*Directions for this task*: Below is a block of records. Copy every line in it that contains the word "solid".

Stored dataset items:
= Beginning of Section =
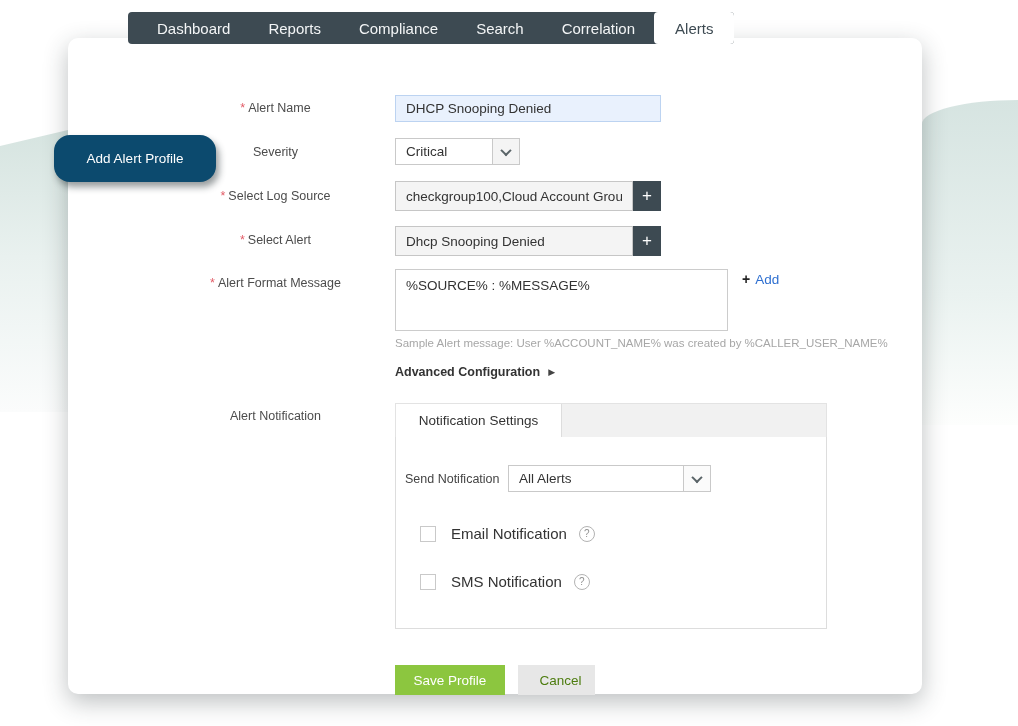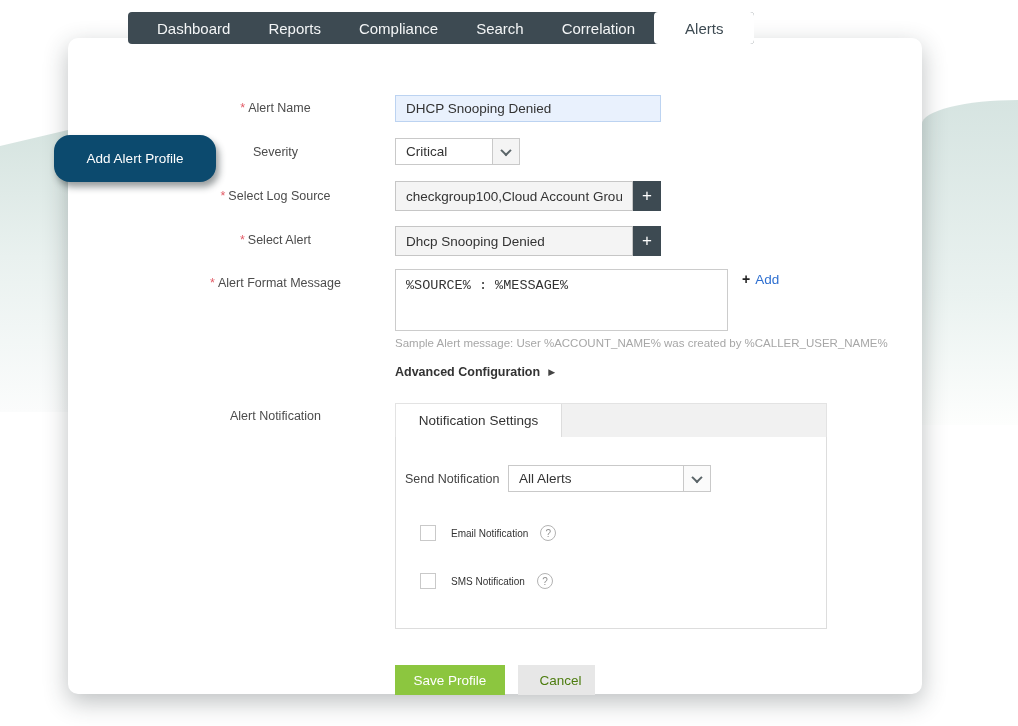--- a/index.html
+++ b/index.html
@@ -25,7 +25,7 @@
     align-items:stretch; background:#3d4a52; border-radius:4px; padding-left:10px; z-index:6; }
   .nav-tab { display:flex; align-items:center; padding:0 19px; color:#f3f5f6;
     font-size:15px; white-space:nowrap; cursor:pointer; }
-  .nav-tab.active { background:#ffffff; color:#3d4a52; border-radius:4px; padding:0 31px; }
+  .nav-tab.active { background:#ffffff; color:#3d4a52; border-radius:4px; padding:0 21px; }
 
   
   .profile-badge { position:absolute; left:-14px; top:97px; width:162px; height:47px;

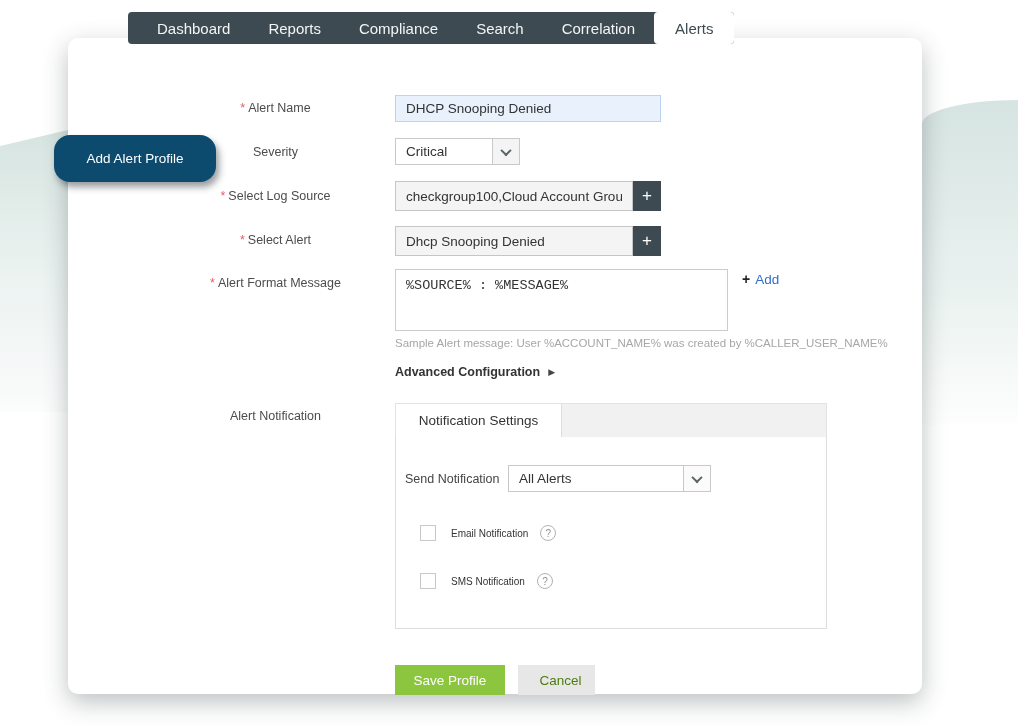--- a/index.html
+++ b/index.html
@@ -58,7 +58,7 @@
 
   .msg-area { position:absolute; left:327px; top:231px; width:333px; height:62px;
     border:1px solid #cccccc; font-size:13.5px; color:#333; padding:8px 10px;
-    resize:none; font-family:Liberation Mono, monospace; outline:none; }
+    resize:none; font-family:Liberation Sans, sans-serif; outline:none; }
 
   .add-link { position:absolute; left:674px; top:233px; display:flex; align-items:center;
     gap:5px; font-size:13.5px; cursor:pointer; }

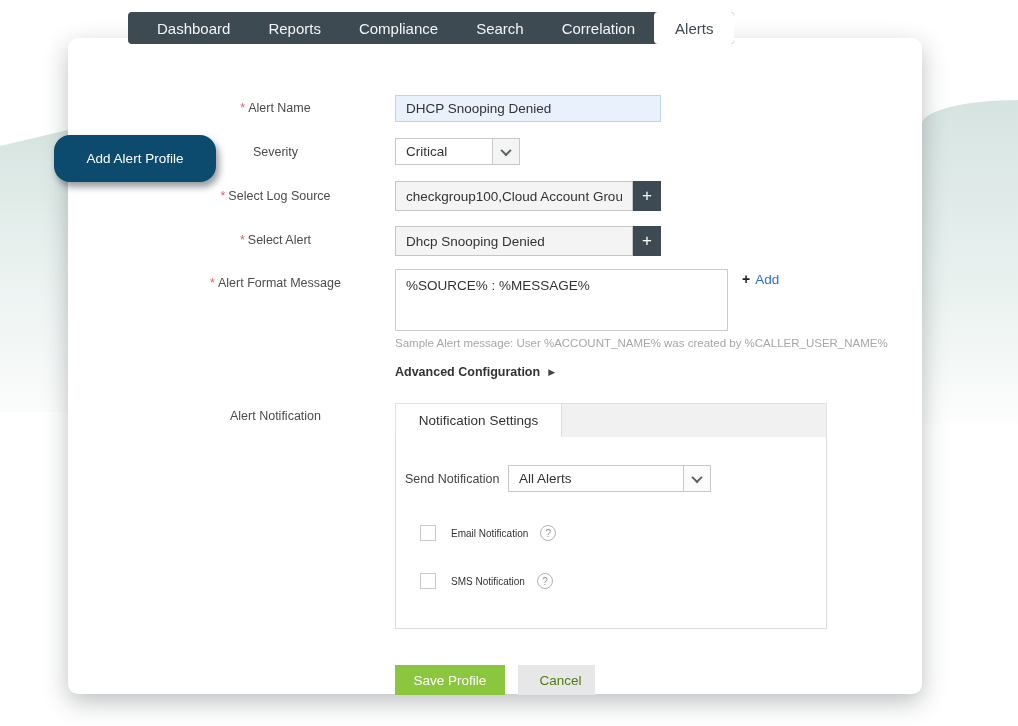--- a/index.html
+++ b/index.html
@@ -86,7 +86,7 @@
   .check-row { position:absolute; left:352px; display:flex; align-items:center; }
   .checkbox { width:16px; height:16px; border:1px solid #c9c9c9; background:#fff;
     cursor:pointer; }
-  .check-label { margin-left:15px; font-size:10px; color:#333; }
+  .check-label { margin-left:15px; font-size:15px; color:#333; }
   .help-icon { margin-left:12px; width:16px; height:16px; border:1px solid #b3b3b3;
     border-radius:50%; display:flex; align-items:center; justify-content:center;
     font-size:10px; color:#919191; cursor:pointer; }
= End of Section =
*Exercise result*:
     border:1px solid #cccccc; font-size:13.5px; color:#333; padding:8px 10px;
   .checkbox { width:16px; height:16px; border:1px solid #c9c9c9; background:#fff;
   .help-icon { margin-left:12px; width:16px; height:16px; border:1px solid #b3b3b3;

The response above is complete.